Additionally, we evaluated various factors that may affect the accuracy of LEXI. The results from these analyses can serve as guidelines for future lncRNA imputation. We found that lncRNA imputation accuracy was strongly associated with the prevalence of lncRNA expression across samples, thus requiring high-quality training datasets wherein the lncRNA transcript of interest was profiled at sufficient depth. In addition, we found that providing a maximum possible number of candidate PCGs for generating prediction models generally improved accuracy, even though only a limited number of features were included in the actual model. These factors might also be the key for improving the performance of LEXI in future implementations. Clearly, the quality of training datasets is instrumental in determining the accuracy of imputation models. Thus, identifying reliable datasets for training models will be important for improving model performance. One possible workaround to increase the number of samples expressing lncRNAs of interest is to integrate or pool multiple high-quality expression datasets of related phenotypes. This may be a daunting task with a multitude of available approaches and ongoing debates about which methods work best for meta-analysis and batch corrections [24]. Adapting a suitable batch correction approach could also help in consistent recovery of the relationships between PCGs and lncRNAs in both training and test datasets by removing unwanted sources of variation in expression levels [25]. However, this should be performed carefully to ensure biologically relevant variations in expression are not lost in the process. As most current transcriptomic datasets were generated using unstranded poly-A enriched libraries that likely excluded several lncRNAs, future implementations will benefit training datasets with better lncRNA coverage to impute comprehensive lncRNA transcriptomes.

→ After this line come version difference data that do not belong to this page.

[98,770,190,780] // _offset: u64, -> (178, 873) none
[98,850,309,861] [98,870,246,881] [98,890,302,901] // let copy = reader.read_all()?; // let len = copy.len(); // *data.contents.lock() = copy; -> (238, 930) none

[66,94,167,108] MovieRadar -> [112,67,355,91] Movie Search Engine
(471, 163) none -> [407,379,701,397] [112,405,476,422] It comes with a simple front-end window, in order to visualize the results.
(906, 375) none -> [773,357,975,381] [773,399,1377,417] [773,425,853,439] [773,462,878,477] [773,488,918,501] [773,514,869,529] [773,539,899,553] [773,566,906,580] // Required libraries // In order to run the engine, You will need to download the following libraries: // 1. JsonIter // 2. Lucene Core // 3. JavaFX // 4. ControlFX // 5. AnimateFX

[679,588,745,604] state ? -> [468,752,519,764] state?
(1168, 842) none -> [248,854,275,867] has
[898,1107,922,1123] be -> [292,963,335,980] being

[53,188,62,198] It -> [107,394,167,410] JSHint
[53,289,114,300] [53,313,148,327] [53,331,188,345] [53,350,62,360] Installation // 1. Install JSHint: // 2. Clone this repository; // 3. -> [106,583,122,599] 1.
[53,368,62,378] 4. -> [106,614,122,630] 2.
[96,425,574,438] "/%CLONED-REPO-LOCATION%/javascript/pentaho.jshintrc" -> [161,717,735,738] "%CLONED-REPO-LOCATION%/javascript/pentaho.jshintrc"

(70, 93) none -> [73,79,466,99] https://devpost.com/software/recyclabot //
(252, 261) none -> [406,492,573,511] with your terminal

We further discuss a potential application of LEXI to identify differential expression patterns of cancer-related lncRNA. Our method recovered significant expression patterns of both MALAT1 and HOTAIR in TCGA colorectal adenocarcinoma dataset, thus corroborating the evidence in colon cancer literature. In our additional analysis with HOTAIR, we observed differential expression in both measured and imputed profiles of kidney cancer (chromophobe, clear cell, papillary cell carcinoma). Interestingly, an additional nine cancer types exhibited differential HOTAIR expression exclusively in the imputed dataset (Supplementary Figure 3). Indeed, literature-derived evidence support the association observed in the imputed data between HOTAIR and bladder urothelial carcinoma [26], colon adenocarcinoma [18], esophageal carcinoma [27], head & neck carcinoma [28, 29], hepatocellular carcinoma [30], non-small cell lung cancer [31], prostate adenocarcinoma [32] and uterine corpus endometrioid carcinoma [33]. It is not surprising that these associations were not captured in the measured data, at least in part owing to the low abundance of lncRNAs (in this case HOTAIR) in the dataset. Traditional throughput RNAseq aims to profile PCG would be insufficient to capture these low abundant lncRNA expression. Therefore, all literature listed above have utilized quantitative real-time PCR for targeted profiling for HOTAIR. On the other hand, LEXI leverages existing high-quality PCG expression data would allow imputation of lncRNA transcriptome expression with much higher accuracy. We anticipate that LEXI will be used for discovering new phenotypic associations for many key lncRNAs.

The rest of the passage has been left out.